What is the best thing about being an emergency medicine physician?
That you’re able to take care of anything that comes through those swinging doors. Emergency medicine physicians are often seen as adrenaline junkies and there is definitely a component of that, that instant gratification from turning around a critical patient. There is also a great appreciation that things could have gone very differently if you hadn’t been there at that particular point in time. Being there in that moment with your skills to save a life is really the reason to keep pushing through.
What is the best way IFEM can assist the advancement of global emergency medicine?
Taking networking to the next level – connecting and working with emergency care teams from countries with similar resources and systems. Assistance with implementing low cost high yield interventions – protocol courses, resuscitation, point of care ultrasound etc.

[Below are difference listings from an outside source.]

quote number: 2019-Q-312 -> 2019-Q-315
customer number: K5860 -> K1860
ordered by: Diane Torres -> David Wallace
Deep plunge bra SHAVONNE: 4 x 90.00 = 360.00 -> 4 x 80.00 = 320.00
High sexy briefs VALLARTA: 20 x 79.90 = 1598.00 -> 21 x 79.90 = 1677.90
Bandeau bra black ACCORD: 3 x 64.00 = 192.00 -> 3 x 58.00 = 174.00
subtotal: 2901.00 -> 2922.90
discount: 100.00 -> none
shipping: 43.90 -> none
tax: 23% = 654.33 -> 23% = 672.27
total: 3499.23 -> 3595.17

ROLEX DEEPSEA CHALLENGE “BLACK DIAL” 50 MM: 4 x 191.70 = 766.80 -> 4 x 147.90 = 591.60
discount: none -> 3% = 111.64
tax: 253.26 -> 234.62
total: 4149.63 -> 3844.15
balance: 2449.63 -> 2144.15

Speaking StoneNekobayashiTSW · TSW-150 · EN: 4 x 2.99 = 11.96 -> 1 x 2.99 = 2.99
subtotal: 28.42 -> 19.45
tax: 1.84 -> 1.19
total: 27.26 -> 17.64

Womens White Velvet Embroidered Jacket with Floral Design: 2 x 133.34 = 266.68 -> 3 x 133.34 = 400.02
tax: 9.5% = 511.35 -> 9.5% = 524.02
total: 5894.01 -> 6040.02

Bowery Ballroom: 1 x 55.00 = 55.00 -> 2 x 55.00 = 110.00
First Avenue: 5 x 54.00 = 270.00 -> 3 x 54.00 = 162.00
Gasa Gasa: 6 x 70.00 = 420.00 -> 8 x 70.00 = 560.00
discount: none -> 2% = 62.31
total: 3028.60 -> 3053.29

A better way of classifying and determining emergency medicine needs within specific settings. Often volunteer doctors who come to Saint Lucia come with the expectation that our needs are more basic than they are. There are a growing number of countries that need more than the basics in emergency medicine system development while still not ready for the advanced systems of highly resourced countries. Finding that in between place. You may also have similarly resourced settings which because of one or two slight resource differences such as availability of an emergency medicine trained physician, can have very different levels of care. It may be more beneficial to provide an emergency medicine trained doctor to input appropriate systems than to give a hospital funding without that emergency medicine expertise to enable improvements. What a single trained emergency medicine doctor armed with an understanding of critical emergency systems can do with limited resources, especially one familiar with the local setting, can be very impactful.